-- THE RECORDS follows --

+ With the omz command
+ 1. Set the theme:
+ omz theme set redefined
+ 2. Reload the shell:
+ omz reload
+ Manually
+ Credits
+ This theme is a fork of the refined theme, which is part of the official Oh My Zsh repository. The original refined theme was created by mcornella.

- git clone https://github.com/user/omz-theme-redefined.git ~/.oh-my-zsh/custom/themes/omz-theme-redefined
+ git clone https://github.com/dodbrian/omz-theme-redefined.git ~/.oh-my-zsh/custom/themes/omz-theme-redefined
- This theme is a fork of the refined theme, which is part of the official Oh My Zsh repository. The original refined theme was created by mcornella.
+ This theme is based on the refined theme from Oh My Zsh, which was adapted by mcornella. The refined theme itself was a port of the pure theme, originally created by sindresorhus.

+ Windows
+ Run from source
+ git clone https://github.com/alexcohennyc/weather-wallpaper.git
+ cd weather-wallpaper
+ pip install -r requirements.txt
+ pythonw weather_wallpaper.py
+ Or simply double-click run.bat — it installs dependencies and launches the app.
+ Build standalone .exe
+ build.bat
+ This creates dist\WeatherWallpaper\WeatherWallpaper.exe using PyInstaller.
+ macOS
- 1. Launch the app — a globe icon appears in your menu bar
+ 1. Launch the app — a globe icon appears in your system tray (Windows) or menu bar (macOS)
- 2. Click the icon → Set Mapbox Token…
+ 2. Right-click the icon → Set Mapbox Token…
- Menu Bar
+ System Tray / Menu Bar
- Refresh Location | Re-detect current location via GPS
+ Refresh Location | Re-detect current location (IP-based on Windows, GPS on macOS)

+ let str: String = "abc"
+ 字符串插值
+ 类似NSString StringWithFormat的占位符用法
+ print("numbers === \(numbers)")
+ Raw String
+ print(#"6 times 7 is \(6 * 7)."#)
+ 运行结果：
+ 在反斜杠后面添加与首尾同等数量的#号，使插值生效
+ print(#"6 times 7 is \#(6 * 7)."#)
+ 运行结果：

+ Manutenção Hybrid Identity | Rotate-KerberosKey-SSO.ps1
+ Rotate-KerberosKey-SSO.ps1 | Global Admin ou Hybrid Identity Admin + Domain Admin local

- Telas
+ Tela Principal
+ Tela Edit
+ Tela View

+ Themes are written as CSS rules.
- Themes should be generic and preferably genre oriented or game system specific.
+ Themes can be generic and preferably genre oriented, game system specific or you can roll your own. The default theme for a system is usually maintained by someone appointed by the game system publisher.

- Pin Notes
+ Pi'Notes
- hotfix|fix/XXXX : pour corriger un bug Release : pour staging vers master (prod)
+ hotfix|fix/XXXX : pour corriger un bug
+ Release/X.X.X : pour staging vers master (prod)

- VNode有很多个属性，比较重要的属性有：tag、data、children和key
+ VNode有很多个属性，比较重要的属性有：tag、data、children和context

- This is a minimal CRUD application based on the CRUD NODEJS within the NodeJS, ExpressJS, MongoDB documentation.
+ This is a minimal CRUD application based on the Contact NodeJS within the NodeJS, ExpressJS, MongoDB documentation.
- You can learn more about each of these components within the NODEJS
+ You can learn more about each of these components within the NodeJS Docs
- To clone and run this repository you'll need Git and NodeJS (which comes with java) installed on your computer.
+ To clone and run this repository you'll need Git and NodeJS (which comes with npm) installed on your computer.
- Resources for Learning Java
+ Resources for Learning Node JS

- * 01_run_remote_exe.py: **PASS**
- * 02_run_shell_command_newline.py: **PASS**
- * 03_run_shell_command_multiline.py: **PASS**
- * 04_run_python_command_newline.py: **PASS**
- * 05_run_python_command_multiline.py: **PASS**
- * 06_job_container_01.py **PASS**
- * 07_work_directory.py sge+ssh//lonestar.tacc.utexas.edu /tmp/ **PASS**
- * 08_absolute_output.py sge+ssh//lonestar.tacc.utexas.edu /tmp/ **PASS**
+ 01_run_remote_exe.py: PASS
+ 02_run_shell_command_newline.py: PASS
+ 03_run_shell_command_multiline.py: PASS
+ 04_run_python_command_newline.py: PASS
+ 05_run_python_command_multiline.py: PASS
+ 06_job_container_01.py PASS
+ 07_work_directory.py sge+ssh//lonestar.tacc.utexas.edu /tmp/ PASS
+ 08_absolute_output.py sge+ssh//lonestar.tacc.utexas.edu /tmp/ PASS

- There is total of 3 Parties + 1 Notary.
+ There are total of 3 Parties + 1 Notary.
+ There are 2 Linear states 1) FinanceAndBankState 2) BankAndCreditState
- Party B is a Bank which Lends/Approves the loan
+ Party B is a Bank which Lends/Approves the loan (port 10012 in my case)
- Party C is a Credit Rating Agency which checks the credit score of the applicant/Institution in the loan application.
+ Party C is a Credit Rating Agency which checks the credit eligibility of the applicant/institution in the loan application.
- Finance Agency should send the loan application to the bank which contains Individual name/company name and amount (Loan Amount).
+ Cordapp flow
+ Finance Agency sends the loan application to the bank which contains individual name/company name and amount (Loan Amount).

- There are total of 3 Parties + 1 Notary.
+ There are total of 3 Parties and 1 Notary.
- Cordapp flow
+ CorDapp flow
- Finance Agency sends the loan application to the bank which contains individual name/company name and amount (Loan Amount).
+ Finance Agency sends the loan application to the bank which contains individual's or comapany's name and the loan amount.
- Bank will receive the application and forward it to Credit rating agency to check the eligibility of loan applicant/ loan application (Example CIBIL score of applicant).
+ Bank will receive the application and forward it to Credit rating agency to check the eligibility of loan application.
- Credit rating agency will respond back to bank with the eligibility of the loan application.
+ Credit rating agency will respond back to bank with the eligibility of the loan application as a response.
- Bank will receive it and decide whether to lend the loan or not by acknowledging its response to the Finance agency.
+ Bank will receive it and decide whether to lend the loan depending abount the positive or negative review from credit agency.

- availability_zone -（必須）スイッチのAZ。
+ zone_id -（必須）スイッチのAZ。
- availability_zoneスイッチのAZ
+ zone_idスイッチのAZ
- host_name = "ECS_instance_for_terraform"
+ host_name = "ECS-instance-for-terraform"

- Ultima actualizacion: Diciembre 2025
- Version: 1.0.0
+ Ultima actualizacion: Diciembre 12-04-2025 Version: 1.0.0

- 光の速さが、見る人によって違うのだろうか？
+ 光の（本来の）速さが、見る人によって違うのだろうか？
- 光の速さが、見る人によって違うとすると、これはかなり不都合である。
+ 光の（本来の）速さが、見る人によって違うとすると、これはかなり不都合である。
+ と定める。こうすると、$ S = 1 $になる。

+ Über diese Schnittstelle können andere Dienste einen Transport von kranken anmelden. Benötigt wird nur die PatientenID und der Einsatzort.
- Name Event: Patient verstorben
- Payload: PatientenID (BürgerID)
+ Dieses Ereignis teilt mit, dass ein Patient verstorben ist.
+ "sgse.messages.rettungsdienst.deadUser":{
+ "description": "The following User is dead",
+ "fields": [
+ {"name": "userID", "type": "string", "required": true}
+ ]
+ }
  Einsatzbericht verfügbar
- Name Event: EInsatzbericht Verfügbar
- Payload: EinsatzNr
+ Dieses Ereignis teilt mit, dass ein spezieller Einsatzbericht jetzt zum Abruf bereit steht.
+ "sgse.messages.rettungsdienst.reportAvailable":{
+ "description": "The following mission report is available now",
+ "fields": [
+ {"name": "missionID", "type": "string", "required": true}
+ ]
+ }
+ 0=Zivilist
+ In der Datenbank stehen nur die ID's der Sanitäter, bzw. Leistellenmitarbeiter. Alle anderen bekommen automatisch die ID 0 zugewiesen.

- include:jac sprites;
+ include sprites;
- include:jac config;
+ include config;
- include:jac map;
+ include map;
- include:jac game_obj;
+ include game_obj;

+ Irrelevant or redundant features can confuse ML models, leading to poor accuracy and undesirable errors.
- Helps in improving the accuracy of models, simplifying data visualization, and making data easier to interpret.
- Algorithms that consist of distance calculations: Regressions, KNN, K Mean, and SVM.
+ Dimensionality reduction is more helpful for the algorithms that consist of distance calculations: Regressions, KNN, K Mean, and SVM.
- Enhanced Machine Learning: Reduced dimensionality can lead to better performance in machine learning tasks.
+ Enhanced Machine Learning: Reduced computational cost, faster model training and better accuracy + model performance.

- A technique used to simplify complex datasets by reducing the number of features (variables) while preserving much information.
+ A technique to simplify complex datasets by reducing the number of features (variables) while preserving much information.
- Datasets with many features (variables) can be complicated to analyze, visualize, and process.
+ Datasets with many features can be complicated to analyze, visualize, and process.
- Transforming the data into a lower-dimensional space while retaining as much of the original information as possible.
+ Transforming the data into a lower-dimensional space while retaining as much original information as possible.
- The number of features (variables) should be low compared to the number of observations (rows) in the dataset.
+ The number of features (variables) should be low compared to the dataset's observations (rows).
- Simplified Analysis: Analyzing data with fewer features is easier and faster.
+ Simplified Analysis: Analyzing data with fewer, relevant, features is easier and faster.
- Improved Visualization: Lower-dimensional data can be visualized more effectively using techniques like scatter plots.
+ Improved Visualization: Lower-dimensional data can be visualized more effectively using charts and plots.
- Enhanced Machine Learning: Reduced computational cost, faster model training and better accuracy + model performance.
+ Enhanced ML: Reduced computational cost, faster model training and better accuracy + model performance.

-- THE RECORDS concluded --

Where a line in the records above includes the string "score", show it.

- Party C is a Credit Rating Agency which checks the credit score of the applicant/Institution in the loan application.
- Bank will receive the application and forward it to Credit rating agency to check the eligibility of loan applicant/ loan application (Example CIBIL score of applicant).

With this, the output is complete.